Qualche settimana fa Richard Budgett, direttore medico-scientifico dello stesso Comitato olimpico, ha annunciato ufficialmente la messa a punto di una procedura di analisi, che potrebbe già essere introdotta alle Olimpiadi di Rio 2016. Le informazioni sono ancora parziali, ma è probabile che il metodo si basi sulla tracce del virus utilizzato come vettore, la cui presenza può rimanere visibile fino a circa sei mesi da un’eventuale somministrazione. Come extrema ratio, potrebbero essere predisposte delle biopsie muscolari su cui effettuare analisi molecolari, capaci di stabilire se i geni analizzati siano originali o una copia introdotta artificialmente. Le attuali tecniche di terapia genica, infatti, sono in grado di inserire esclusivamente frammenti di Dna che risultano più corti dell’originale, e questo rappresenta una “firma” molecolare inconfondibile. 
Anche nel doping, comunque, l’imperativo non è sempre aggiungere. L’esempio migliore viene dal cosiddetto "brain doping", o doping del cervello, un campo di studio ancora incerto, sospeso tra "smart drugs" e credenze al limite della superstizione. A marzo del 2016, un gruppo di ricercatori della University of Kent in Canterbury ha presentato i suoi risultati sulla stimolazione della corteccia motoria, l’area del cervello coinvolta nella pianificazione, nel controllo e nell’esecuzione dei movimenti volontari del corpo. A un gruppo di ciclisti la corteccia motoria è stata ripetutamente stimolata con impulsi elettrici, e rispetto al gruppo di controllo si sono rilevati miglioramenti nella capacità di recupero e un aumento della soglia del dolore muscolare. Sempre uguali, invece, due indicatori come il battito cardiaco medio e la quantità di lattato presente nei muscoli. Un risultato per certi versi sorprendente: a parità stress fisico, con la stimolazione elettrica il cervello sembra percepire meno fatica e si può continuare più a lungo nell’attività sportiva.

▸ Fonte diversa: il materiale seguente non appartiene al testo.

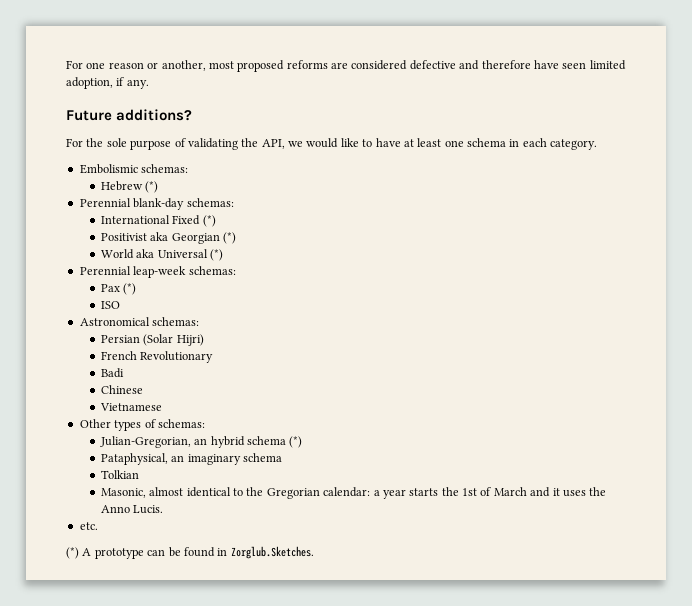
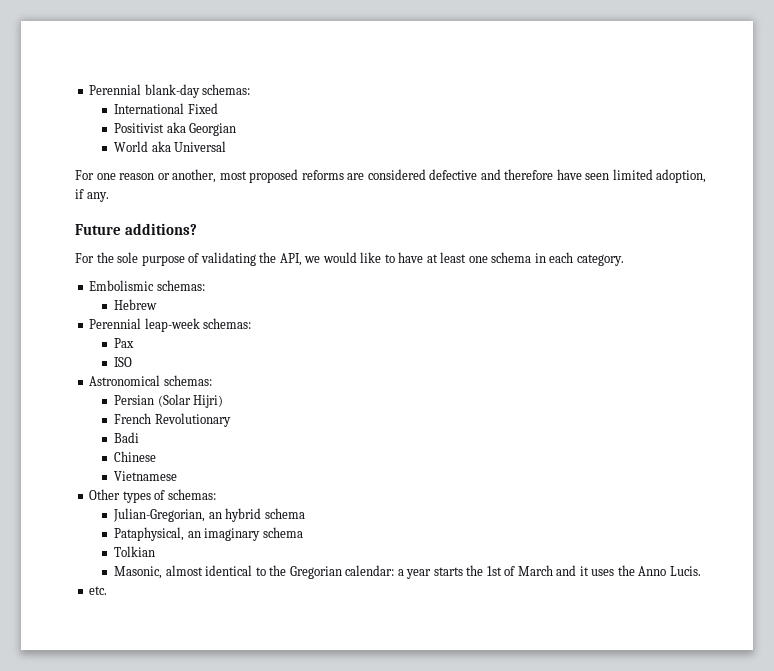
(66, 64) none -> [89,84,251,98] [114,103,218,114] [114,122,237,136] [114,141,227,152] Perennial blank-day schemas: // International Fixed // Positivist aka Georgian // World aka Universal //
[145,181,159,193] [79,198,234,210] [100,215,216,227] [100,232,237,244] [100,249,224,261] (*) // Perennial blank-day schemas: // International Fixed (*) // Positivist aka Georgian (*) // World aka Universal (*) -> (158, 304) none
[123,283,137,295] (*) -> (135, 343) none
[289,436,303,448] (*) -> (305, 513) none
[66,546,314,559] // (*) A prototype can be found in Zorglub.Sketches. -> (108, 590) none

Insomma, attorno al doping il panorama sembra variegato e complesso. L’impressione è quella di una corsa continua verso il miglioramento tecnologico, in cui a volte è difficile stabilire vincoli coerenti. Per questo motivo, un gruppo di sociologi americani ha proposto una visione del doping diametralmente opposta a quella di una pratica non etica. A patto che i rischi medici siano accettabili, sostengono, non si tratta di stabilire cosa sia vietato o meno, quanto di far sì che tutti giochino ad armi pari. Una provocazione, certo. Ma il doping è doping solo se genera vantaggi e disuguaglianze fra gli atleti: se tutti vi avessero accesso, avrebbe ancora senso considerarlo tale?